(Records from a dataset)
━━━━

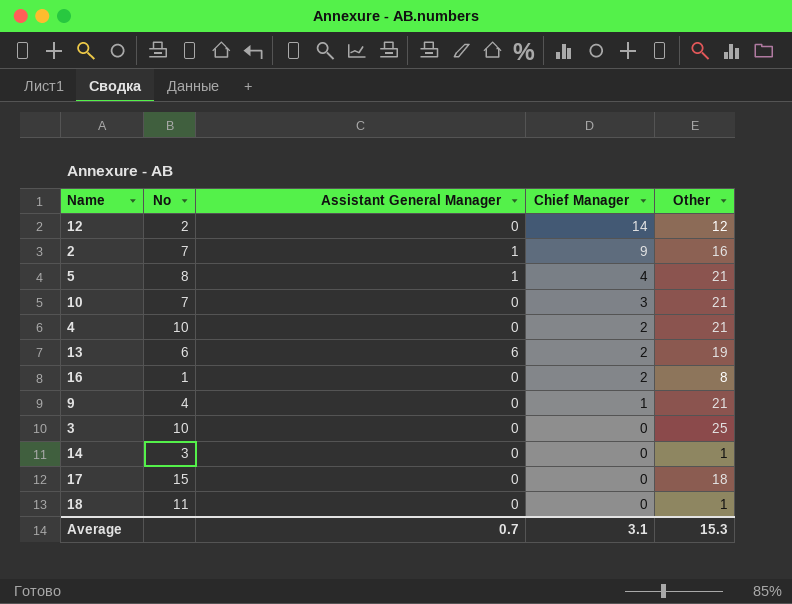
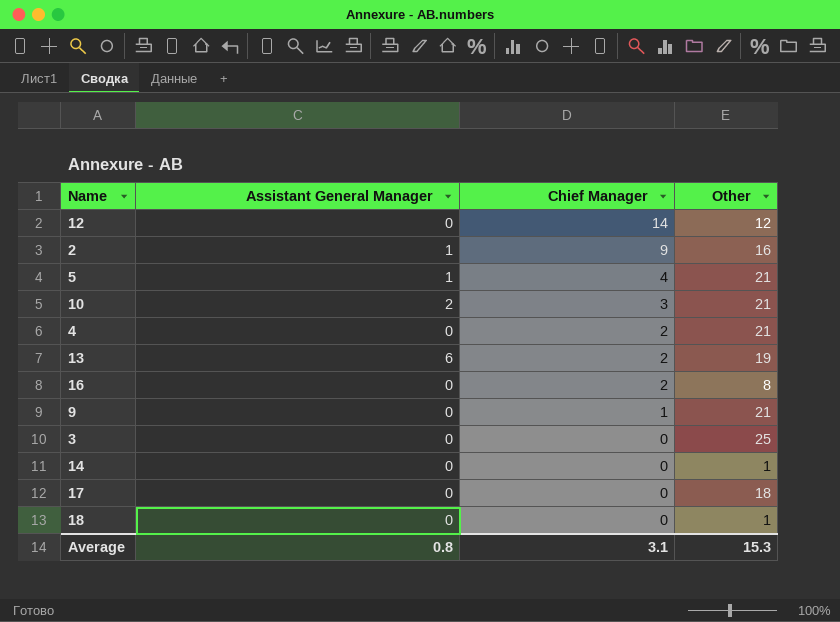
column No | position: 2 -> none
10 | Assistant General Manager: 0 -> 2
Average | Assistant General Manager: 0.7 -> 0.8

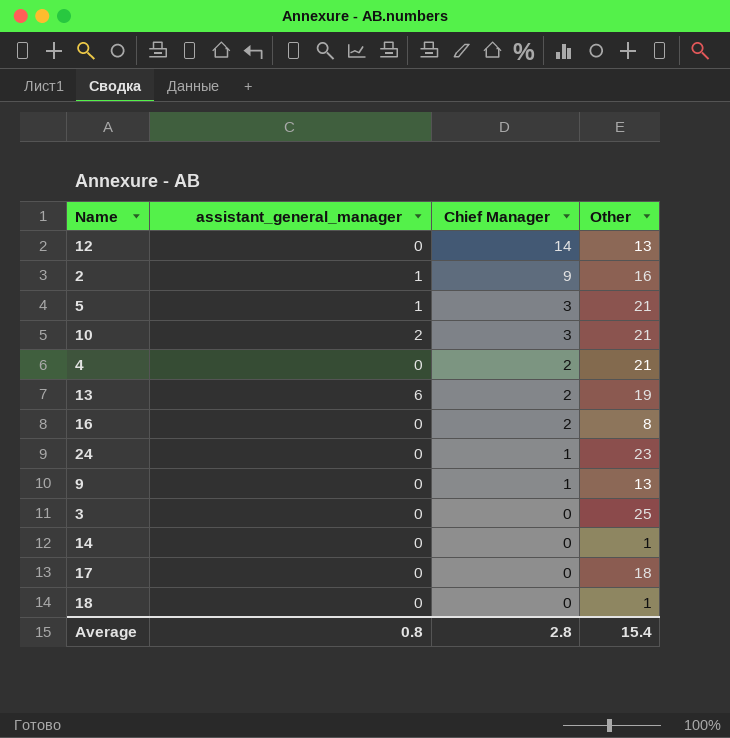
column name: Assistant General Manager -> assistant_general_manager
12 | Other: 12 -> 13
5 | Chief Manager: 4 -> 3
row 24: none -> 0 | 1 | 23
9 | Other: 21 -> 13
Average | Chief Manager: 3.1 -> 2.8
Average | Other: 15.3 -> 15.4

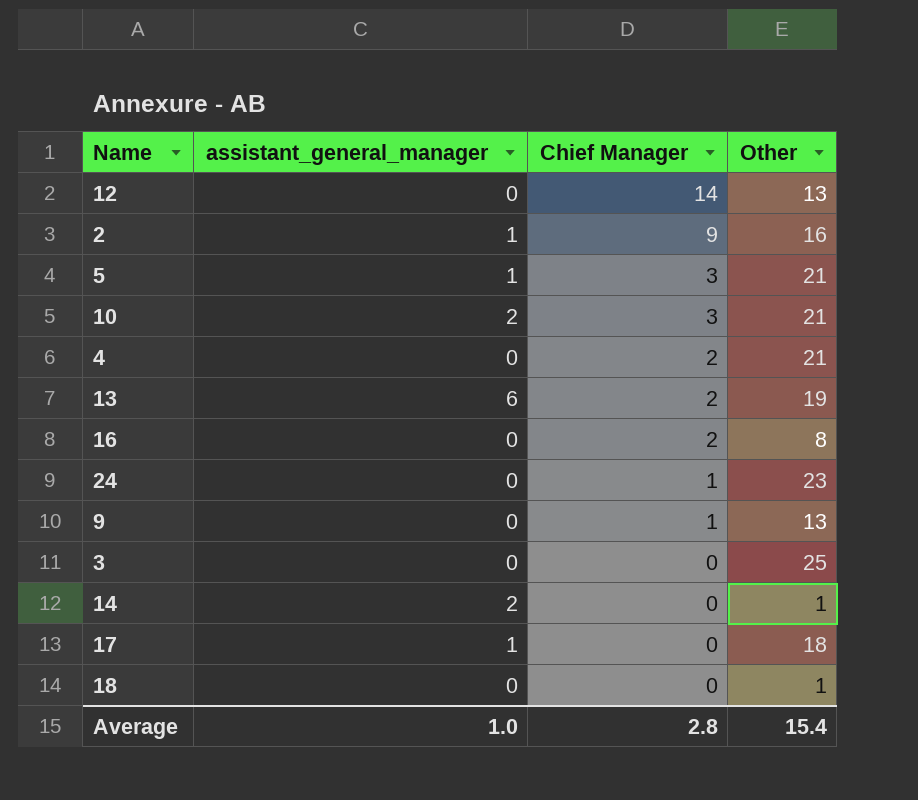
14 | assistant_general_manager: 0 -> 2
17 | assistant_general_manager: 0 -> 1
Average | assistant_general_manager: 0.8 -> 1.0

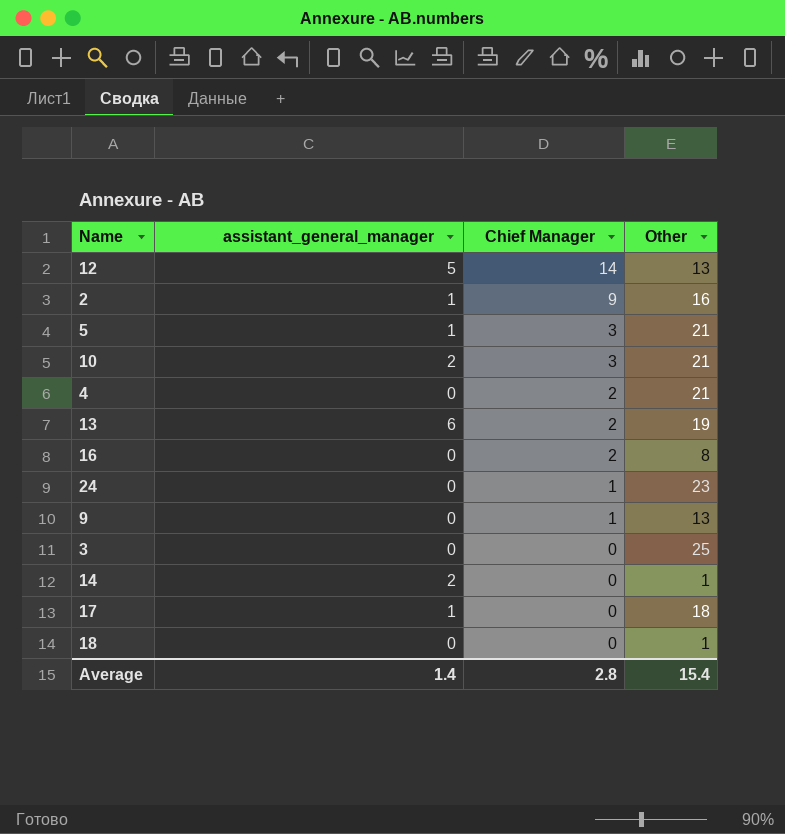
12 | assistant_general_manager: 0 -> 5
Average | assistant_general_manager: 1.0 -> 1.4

━━━━

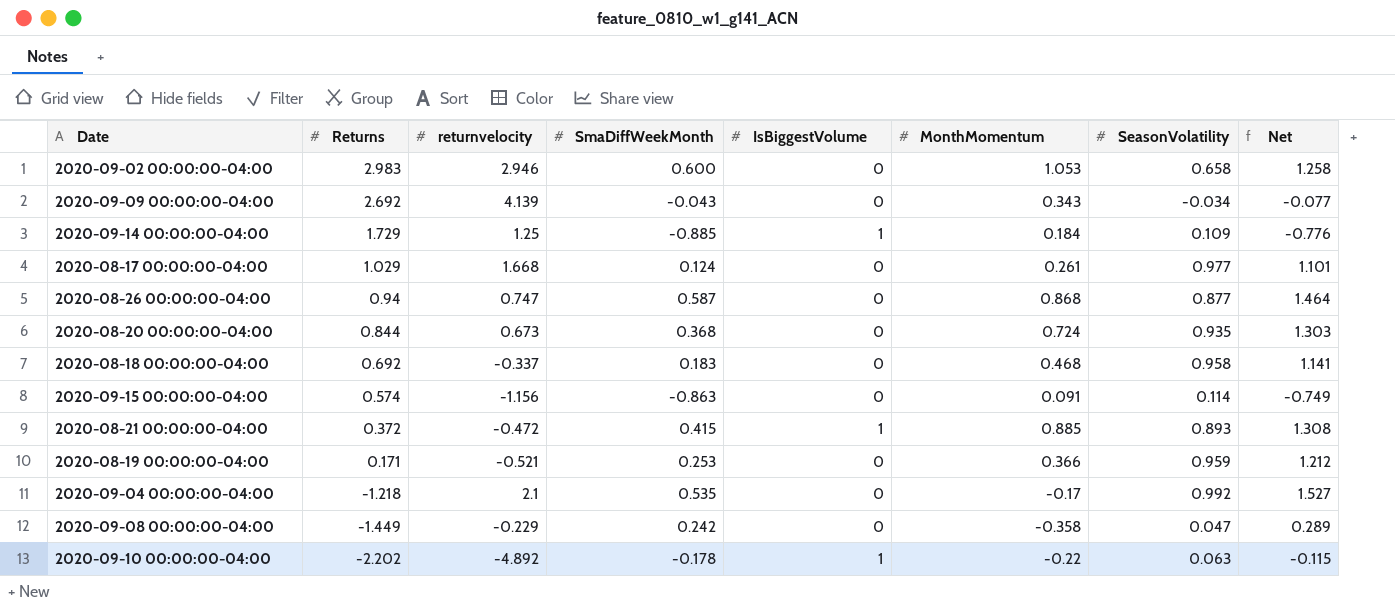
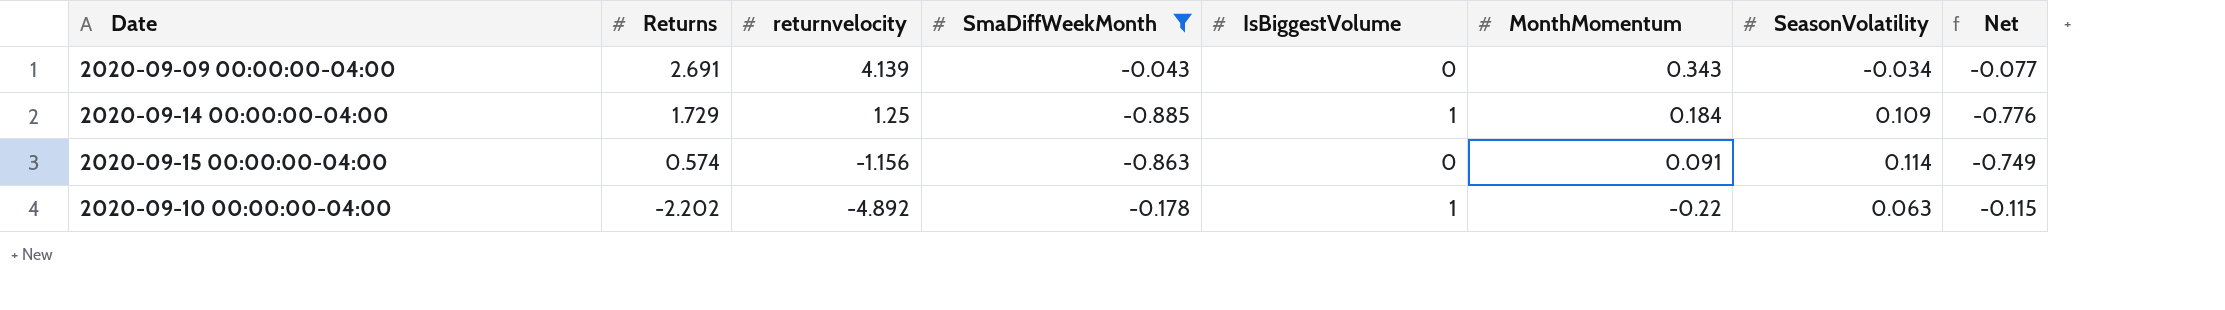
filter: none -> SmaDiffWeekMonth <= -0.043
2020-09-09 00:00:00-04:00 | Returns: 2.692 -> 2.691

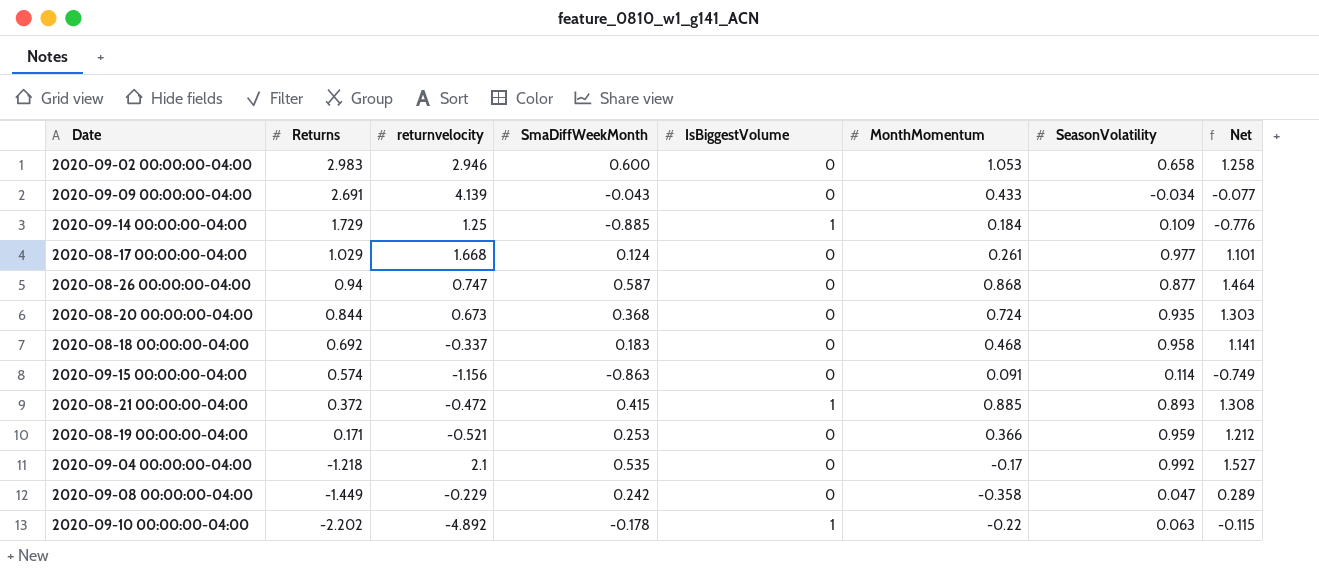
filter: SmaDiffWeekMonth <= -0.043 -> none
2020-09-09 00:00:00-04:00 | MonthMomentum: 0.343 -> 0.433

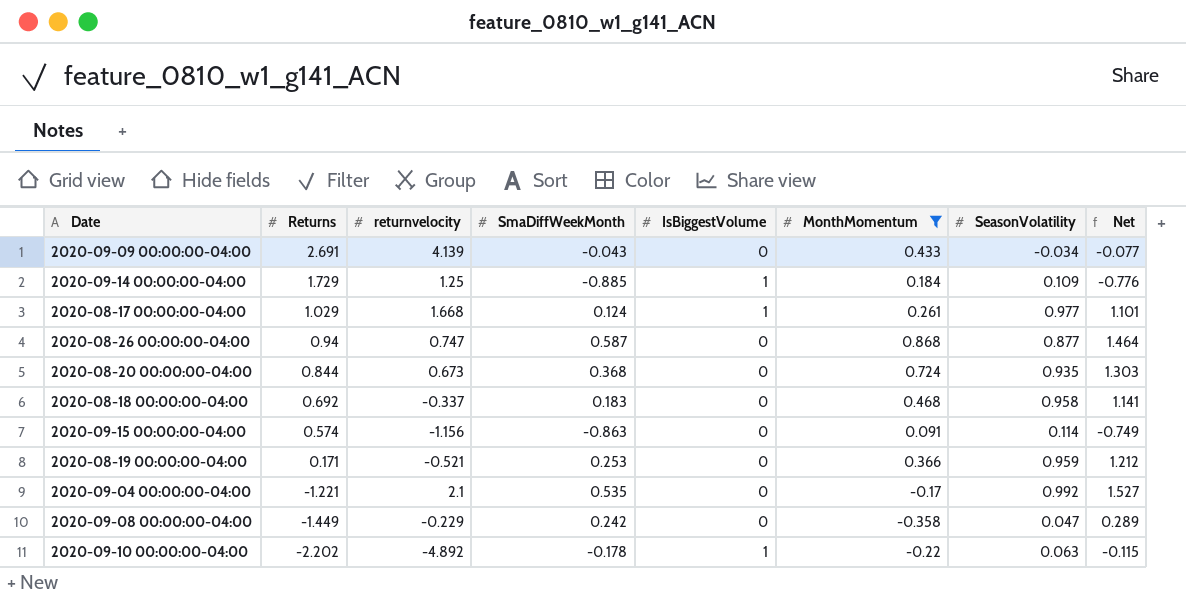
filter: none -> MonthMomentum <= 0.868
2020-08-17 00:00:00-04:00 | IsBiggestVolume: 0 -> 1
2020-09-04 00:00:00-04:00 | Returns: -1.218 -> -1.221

━━━━

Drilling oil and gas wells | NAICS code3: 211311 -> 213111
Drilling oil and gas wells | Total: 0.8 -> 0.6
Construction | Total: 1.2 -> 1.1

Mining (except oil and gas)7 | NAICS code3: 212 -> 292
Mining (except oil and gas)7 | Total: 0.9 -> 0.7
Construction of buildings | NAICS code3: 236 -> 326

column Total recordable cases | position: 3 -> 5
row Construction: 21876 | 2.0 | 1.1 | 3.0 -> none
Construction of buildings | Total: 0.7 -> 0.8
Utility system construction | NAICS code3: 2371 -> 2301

━━━━

▶ Instructions to follow
While skipping the pictures, transcribe the data above from the line showing "row 24: none -> 0 | 1 | 23" through the line showing "Average | assistant_general_manager: 1.0", exactly and with both ends.

▶ The answer
row 24: none -> 0 | 1 | 23
9 | Other: 21 -> 13
Average | Chief Manager: 3.1 -> 2.8
Average | Other: 15.3 -> 15.4

14 | assistant_general_manager: 0 -> 2
17 | assistant_general_manager: 0 -> 1
Average | assistant_general_manager: 0.8 -> 1.0

12 | assistant_general_manager: 0 -> 5
Average | assistant_general_manager: 1.0 -> 1.4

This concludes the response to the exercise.